Linterra: How I improved voxel engine performance to 980 FPS

I built a Minecraft-style voxel engine from scratch in C++ and OpenGL. This post is a technical walkthrough of the optimizations that took me from 3 FPS to 980 FPS in wireframe at 4 chunks, and from 54 FPS / 1.65 GB to 120 FPS / 251 MB in textured rendering at 24 chunks. The first working build rendered every face of every block in every chunk. Each block is a cube with 6 faces, each face 2 triangles, each triangle 3 vertices.

Milestone 1: Chunk Architecture

Each chunk owns a fixed 3D array of block IDs (uint8_t blocks[16][256][16]). Block IDs are cheap, an enum or integer. The ChunkManager maintains an std::unordered_map keyed by chunk coordinates (with a custom glm::vec2 hash), loading and unloading chunks dynamically as the camera moves. Chunks beyond a fixed render distance are pruned each frame.

Milestone 2: Per-Face Culling and Frustum Culling

Per-Face Culling (Inside Chunk)

When generating a chunk's mesh, only emit a face if the adjacent voxel in that direction is air. For each block, check 6 neighbors, skip any face where the neighbor is solid.

This single change eliminates the majority of geometry in a dense world. Interior faces, which make up the bulk of a filled terrain, disappear entirely. Result at baseline: 3 FPS → 25 FPS at 4 chunks.

Frustum Culling (Per Chunk)

The view frustum is the 6-plane volume representing everything the camera can see. For each chunk, compute its AABB (axis-aligned bounding box) and test it against all 6 frustum planes. If the AABB is fully outside any plane, skip the chunk's draw call entirely.
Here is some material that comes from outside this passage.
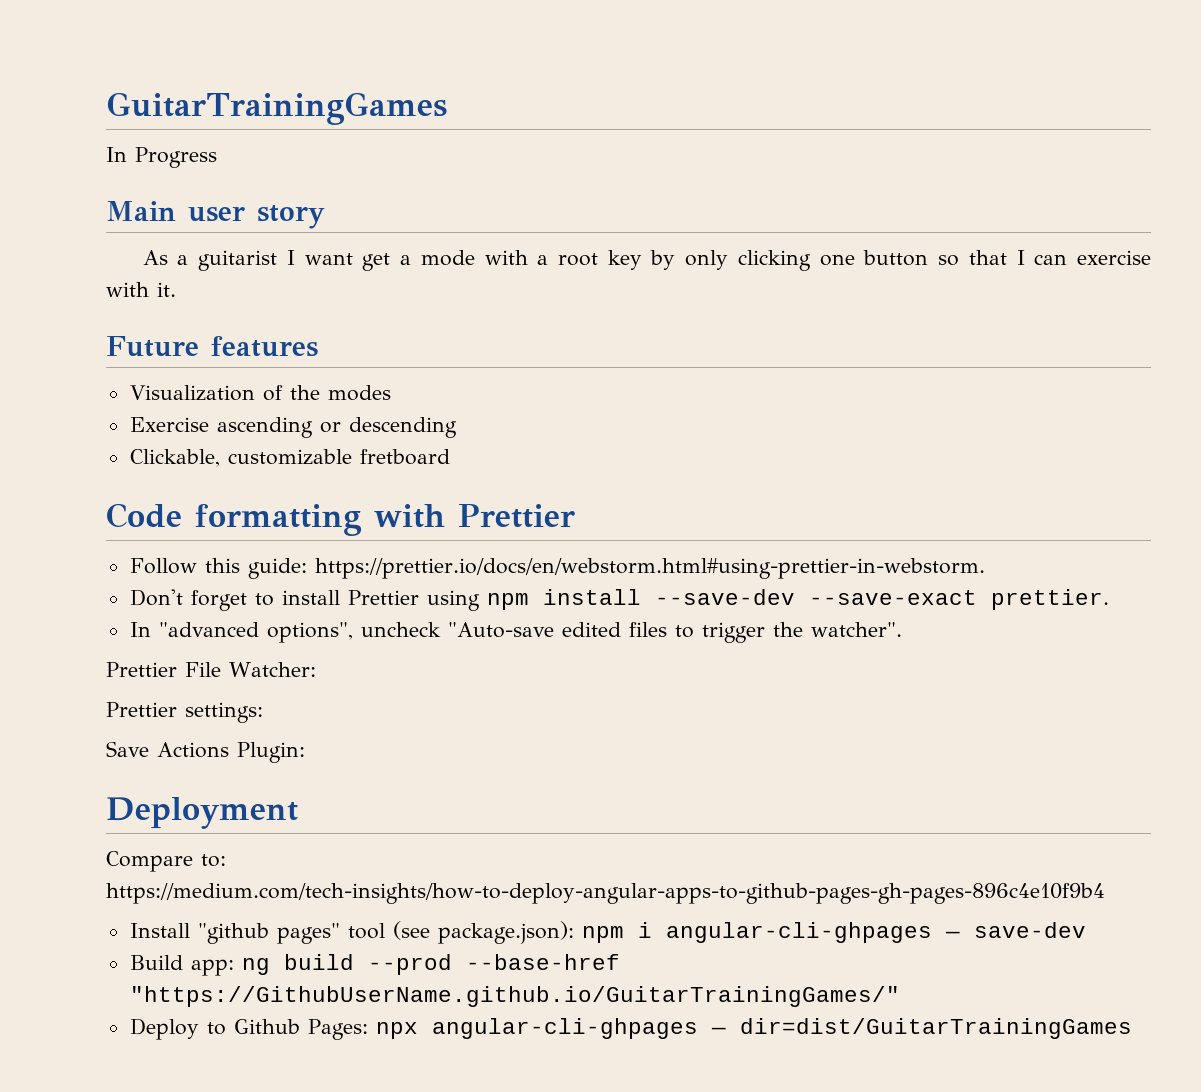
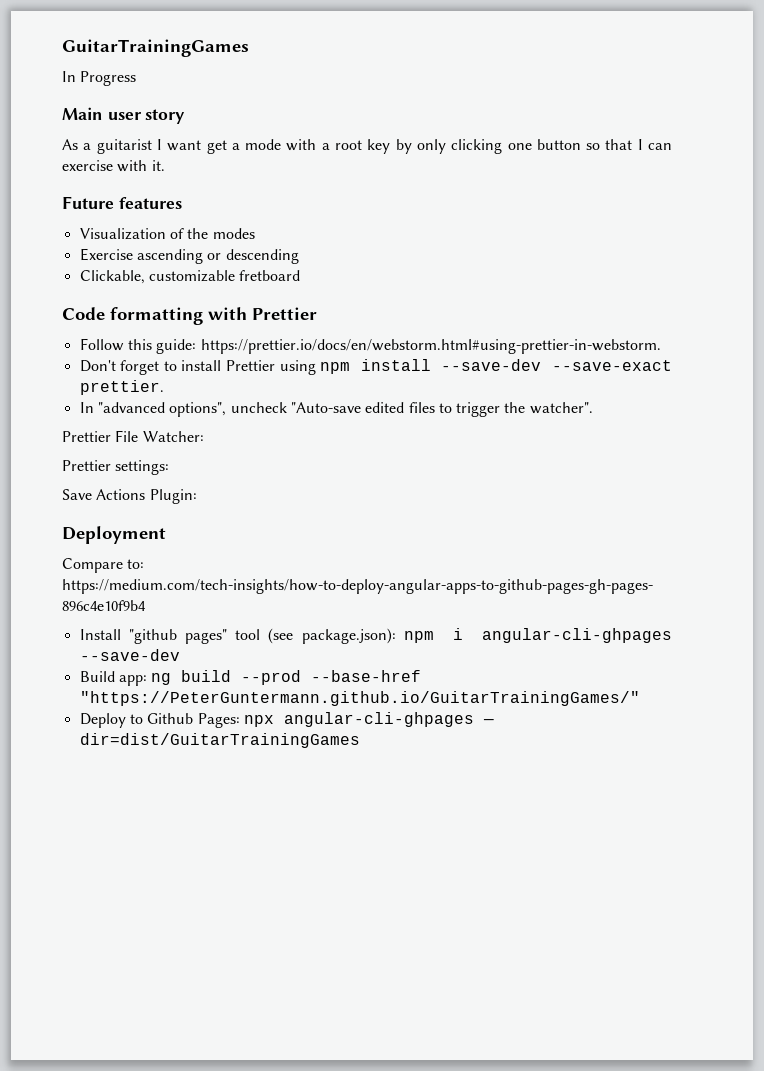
[944,922,1086,938] — save-dev -> [79,649,180,661] --save-dev
[129,986,900,1007] "https://GithubUserName.github.io/GuitarTrainingGames/" -> [79,691,640,706] "https://PeterGuntermann.github.io/GuitarTrainingGames/"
In large render distance, you're skipping 40–60% of draw calls. This was worth 95 FPS → 124 FPS at 16 chunks when combined with multithreading.
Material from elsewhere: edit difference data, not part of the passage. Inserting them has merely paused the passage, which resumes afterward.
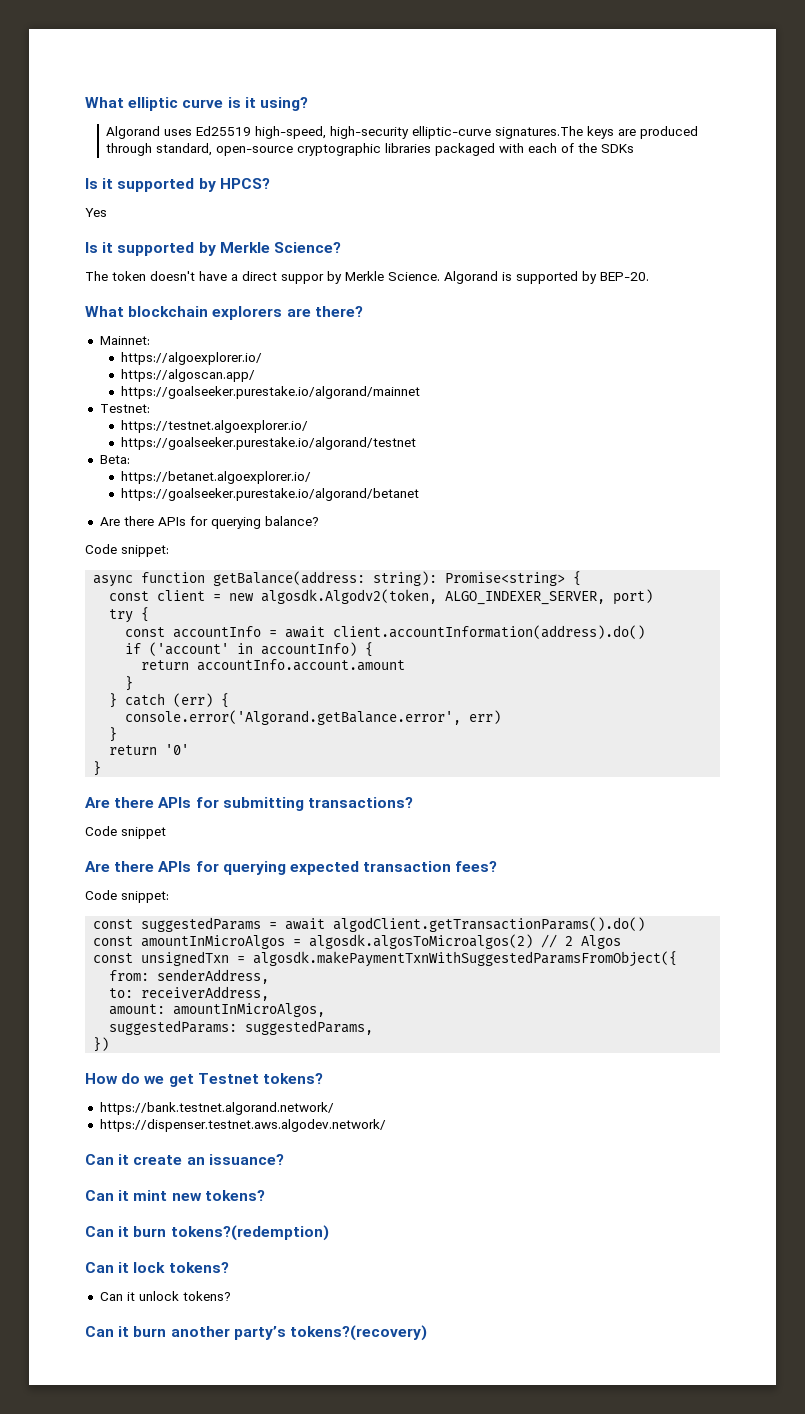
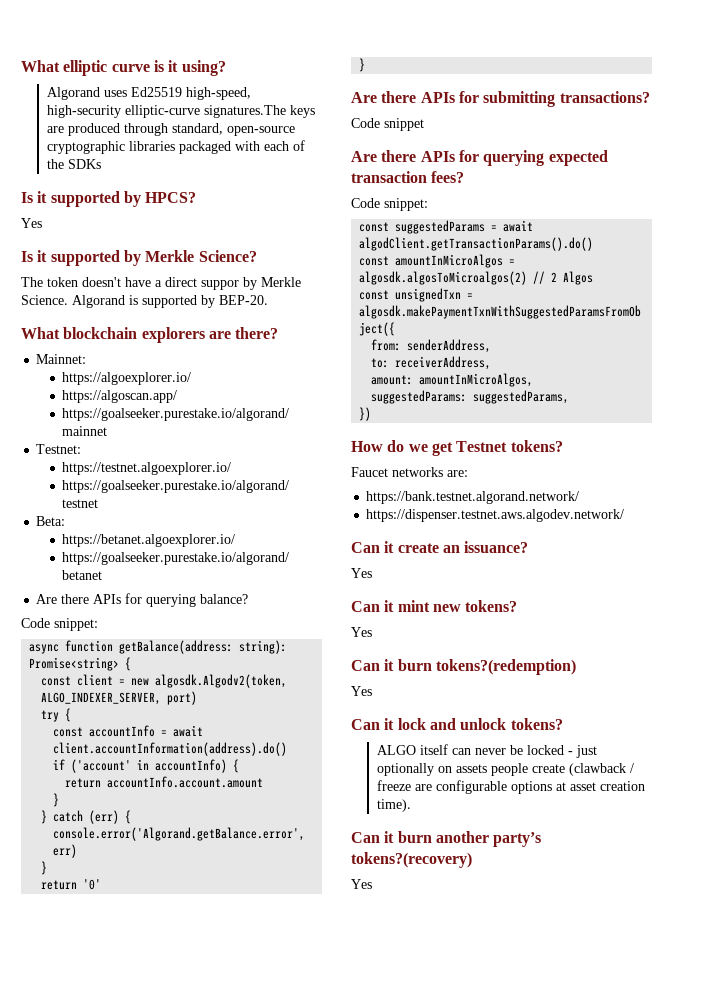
(323, 1078) none -> [351,467,468,477] // Faucet networks are:
(284, 1159) none -> [351,568,372,578] // Yes
(265, 1195) none -> [351,627,372,637] // Yes
(329, 1233) none -> [351,686,372,696] // Yes
[168,1262,229,1273] [99,1291,231,1301] tokens? // Can it unlock tokens? -> [429,718,563,730] [376,744,597,758] [376,763,634,776] [376,780,645,794] [376,799,411,812] and unlock tokens? // ALGO itself can never be locked - just optionally on assets people create (clawback / freeze are configurable options at asset creation time).
(427, 1333) none -> [351,879,372,889] // Yes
Milestone 2 (cont.): VBO Memory Leak

At 16 chunks, memory sat at 2.71 GB.

Mesh vertex data was being kept in CPU-side std::vector<float> buffers after being uploaded to the GPU via glBufferData. Once the data is on the GPU, the CPU copy is dead weight.

Milestone 2 (cont.): Multithreaded Chunk Generation

Terrain generation using layered FBM (Fractional Brownian Motion) noise is CPU-expensive. With a synchronous chunk manager, every new chunk generated blocks the render thread, causing hitching.

The fix was to offload chunk data generation (noise sampling, block array filling) to background threads using std::async, keeping the main thread dedicated to rendering and GPU uploads.

The key constraint: GPU uploads (glBufferData, VAO setup) must happen on the main thread as OpenGL contexts are not thread-safe by default. Generation is parallelized; upload is not.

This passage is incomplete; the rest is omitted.